YOUR TASK. Among the entries below, how many lines include the string "whenever"? Answer with only the number.

====== LISTED RECORDS ======

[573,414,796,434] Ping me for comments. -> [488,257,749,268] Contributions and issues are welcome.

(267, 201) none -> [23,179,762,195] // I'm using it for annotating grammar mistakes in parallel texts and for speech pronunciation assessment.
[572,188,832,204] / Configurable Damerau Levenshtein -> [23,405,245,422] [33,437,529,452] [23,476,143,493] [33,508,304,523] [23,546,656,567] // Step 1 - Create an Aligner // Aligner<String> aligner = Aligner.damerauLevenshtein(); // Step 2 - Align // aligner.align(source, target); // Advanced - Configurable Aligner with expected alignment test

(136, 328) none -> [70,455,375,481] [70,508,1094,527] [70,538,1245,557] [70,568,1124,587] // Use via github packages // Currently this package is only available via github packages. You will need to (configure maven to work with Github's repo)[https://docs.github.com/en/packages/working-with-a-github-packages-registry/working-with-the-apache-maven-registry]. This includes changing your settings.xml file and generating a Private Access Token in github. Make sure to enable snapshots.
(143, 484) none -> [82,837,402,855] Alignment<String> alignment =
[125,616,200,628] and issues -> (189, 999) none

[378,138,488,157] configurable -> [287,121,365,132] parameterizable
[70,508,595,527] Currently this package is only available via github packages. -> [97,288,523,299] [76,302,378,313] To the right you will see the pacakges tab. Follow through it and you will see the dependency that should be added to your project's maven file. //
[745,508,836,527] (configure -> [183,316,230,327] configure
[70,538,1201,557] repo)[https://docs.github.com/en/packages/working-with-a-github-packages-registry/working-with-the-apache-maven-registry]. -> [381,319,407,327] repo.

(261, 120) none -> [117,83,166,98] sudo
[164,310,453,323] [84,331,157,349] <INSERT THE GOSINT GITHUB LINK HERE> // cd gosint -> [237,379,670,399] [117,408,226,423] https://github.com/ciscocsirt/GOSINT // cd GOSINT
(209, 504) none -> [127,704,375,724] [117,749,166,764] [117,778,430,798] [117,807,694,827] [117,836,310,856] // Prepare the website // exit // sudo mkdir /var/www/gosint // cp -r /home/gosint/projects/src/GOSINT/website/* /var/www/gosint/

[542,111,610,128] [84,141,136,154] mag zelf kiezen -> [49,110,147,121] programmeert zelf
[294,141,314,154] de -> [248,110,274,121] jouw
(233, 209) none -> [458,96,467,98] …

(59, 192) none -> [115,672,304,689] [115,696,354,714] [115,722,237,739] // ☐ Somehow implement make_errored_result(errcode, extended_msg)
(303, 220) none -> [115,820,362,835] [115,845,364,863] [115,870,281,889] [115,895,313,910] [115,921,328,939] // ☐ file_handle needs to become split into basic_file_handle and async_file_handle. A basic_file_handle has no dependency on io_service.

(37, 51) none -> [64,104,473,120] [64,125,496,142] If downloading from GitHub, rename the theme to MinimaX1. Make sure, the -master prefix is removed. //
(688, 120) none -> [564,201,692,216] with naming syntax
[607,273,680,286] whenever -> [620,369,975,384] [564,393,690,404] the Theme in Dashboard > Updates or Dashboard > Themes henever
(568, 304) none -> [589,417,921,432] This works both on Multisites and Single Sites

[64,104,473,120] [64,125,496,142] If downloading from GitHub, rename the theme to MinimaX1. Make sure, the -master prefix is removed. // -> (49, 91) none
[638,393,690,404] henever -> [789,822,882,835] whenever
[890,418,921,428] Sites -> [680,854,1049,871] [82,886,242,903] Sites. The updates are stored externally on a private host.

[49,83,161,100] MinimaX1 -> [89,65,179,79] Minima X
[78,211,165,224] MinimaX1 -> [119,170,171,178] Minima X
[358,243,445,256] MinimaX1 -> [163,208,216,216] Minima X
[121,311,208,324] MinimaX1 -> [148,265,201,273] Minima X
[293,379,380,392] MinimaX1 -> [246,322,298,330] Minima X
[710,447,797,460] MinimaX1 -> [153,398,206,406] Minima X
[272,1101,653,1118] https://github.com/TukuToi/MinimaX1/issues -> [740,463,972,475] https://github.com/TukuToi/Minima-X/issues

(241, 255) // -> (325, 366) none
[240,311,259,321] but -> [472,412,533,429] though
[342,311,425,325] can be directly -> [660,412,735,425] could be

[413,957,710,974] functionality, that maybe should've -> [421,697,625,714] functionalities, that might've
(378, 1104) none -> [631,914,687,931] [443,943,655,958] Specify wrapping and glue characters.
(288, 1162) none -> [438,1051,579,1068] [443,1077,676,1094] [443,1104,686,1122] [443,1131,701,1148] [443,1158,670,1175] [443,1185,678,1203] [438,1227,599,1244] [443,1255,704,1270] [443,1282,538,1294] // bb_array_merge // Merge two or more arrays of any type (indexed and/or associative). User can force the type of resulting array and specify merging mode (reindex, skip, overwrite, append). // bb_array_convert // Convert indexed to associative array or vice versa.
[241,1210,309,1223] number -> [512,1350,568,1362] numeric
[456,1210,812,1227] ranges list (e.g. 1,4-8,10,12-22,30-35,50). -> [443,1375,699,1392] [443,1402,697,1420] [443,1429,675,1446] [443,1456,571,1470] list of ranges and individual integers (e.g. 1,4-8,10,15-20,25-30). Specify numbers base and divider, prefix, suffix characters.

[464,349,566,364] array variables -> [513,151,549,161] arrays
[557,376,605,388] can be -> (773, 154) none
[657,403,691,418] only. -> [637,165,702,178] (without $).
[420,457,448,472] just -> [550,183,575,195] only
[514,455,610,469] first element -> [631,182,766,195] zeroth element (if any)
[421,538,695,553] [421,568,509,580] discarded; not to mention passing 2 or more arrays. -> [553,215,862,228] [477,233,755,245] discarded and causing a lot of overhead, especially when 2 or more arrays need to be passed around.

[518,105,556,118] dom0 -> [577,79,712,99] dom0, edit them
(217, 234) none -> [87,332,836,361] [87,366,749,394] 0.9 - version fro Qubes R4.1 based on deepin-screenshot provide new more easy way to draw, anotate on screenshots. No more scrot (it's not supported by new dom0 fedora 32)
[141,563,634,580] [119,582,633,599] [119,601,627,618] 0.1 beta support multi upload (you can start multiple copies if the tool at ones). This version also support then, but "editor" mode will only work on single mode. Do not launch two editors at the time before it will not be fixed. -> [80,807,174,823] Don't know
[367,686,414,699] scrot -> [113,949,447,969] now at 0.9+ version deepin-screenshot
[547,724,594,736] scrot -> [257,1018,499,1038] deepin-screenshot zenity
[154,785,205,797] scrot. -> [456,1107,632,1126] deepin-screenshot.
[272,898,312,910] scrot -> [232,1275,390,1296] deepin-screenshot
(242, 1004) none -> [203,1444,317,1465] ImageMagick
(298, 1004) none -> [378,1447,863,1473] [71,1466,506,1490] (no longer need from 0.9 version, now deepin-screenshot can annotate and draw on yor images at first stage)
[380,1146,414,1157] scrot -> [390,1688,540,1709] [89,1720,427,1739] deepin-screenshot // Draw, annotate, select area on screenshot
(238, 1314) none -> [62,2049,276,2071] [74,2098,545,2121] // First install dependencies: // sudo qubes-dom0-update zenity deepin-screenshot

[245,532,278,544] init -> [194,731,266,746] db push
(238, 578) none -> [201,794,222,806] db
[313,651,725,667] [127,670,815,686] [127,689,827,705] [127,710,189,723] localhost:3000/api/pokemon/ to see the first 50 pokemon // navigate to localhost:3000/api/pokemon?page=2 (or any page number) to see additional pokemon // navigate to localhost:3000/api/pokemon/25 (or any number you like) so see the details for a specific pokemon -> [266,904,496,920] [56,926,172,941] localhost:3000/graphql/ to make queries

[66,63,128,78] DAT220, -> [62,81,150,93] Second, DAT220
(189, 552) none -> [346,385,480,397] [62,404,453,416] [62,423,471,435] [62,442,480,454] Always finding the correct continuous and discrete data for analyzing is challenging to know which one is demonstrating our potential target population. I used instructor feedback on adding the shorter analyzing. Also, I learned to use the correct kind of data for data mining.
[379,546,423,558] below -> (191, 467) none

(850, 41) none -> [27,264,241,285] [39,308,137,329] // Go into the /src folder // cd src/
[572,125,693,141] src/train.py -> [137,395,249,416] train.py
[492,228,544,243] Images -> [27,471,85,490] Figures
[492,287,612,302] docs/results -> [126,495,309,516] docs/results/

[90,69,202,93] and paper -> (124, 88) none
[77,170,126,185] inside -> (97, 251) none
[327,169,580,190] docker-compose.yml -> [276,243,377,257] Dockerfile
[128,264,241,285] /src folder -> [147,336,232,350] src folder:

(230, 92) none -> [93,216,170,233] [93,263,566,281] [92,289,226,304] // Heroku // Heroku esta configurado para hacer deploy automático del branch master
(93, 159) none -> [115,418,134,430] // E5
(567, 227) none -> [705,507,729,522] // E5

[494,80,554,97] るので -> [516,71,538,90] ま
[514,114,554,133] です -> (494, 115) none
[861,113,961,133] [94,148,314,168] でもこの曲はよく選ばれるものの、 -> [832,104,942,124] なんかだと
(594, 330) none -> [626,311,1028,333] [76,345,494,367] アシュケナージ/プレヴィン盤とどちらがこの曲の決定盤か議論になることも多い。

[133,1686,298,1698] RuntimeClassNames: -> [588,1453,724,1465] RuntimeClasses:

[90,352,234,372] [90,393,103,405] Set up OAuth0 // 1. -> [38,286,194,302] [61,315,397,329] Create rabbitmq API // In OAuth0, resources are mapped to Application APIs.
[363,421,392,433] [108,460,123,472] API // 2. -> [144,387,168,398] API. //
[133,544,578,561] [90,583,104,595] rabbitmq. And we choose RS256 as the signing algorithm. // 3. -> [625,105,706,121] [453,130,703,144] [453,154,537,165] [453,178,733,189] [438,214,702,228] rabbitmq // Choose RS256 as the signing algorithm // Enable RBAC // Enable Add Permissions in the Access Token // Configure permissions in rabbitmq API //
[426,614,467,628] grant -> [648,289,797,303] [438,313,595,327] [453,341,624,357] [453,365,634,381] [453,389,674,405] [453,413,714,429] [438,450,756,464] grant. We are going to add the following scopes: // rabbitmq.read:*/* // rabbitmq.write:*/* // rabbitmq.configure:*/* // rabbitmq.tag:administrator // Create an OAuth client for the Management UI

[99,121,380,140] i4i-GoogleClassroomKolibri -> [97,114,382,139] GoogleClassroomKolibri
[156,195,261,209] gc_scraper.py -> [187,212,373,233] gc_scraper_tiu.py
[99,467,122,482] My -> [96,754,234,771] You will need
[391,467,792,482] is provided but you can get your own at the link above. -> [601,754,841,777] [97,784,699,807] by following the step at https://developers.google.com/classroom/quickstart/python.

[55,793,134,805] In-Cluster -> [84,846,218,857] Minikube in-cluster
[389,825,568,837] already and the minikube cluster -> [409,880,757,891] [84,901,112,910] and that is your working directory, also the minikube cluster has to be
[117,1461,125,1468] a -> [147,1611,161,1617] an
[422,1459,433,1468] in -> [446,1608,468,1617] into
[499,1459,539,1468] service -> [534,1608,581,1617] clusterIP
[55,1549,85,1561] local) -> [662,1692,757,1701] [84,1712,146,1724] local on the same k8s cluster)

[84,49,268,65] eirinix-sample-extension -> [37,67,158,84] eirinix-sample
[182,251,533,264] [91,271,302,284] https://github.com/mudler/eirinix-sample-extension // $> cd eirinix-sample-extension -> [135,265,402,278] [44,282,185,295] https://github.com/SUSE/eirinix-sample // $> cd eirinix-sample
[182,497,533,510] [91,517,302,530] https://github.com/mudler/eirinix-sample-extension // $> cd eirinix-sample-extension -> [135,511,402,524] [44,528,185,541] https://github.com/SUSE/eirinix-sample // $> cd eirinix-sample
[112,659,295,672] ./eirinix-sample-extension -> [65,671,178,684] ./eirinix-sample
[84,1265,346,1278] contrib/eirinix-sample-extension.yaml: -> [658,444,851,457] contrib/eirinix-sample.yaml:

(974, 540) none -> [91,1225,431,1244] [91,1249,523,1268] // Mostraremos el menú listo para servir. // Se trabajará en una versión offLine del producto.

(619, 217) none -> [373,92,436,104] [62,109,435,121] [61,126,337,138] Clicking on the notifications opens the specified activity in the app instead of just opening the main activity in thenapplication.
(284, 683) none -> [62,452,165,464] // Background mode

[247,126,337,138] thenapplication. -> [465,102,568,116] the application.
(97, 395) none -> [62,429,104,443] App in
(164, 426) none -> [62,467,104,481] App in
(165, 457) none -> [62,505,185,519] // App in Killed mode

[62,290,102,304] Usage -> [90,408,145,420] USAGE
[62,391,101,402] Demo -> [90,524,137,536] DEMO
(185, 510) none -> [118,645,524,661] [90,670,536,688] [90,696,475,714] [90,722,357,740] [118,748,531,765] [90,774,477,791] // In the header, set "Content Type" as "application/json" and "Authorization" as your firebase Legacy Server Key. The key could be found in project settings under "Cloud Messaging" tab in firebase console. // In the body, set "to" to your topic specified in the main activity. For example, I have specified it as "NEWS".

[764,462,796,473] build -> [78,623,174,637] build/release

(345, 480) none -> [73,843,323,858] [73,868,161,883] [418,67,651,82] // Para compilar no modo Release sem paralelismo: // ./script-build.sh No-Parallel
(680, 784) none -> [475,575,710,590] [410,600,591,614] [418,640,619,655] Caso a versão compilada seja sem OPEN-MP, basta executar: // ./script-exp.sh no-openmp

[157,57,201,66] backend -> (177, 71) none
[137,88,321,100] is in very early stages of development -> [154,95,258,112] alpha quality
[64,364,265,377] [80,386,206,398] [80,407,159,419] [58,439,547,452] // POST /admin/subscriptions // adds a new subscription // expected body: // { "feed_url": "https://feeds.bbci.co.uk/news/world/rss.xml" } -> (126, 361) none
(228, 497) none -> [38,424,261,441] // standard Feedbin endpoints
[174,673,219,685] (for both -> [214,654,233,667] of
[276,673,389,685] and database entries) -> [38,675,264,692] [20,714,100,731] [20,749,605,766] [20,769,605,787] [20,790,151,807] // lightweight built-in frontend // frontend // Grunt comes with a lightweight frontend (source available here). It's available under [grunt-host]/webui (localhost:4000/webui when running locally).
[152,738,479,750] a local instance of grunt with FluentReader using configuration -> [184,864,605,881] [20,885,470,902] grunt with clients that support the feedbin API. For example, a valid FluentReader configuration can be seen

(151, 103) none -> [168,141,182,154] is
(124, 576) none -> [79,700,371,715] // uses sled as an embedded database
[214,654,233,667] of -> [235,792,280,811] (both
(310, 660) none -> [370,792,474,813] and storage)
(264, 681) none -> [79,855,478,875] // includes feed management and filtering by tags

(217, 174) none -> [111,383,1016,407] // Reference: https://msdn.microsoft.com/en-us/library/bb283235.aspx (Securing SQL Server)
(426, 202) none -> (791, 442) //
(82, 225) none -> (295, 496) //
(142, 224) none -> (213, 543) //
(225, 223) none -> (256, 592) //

======

YOUR SOLUTION. 2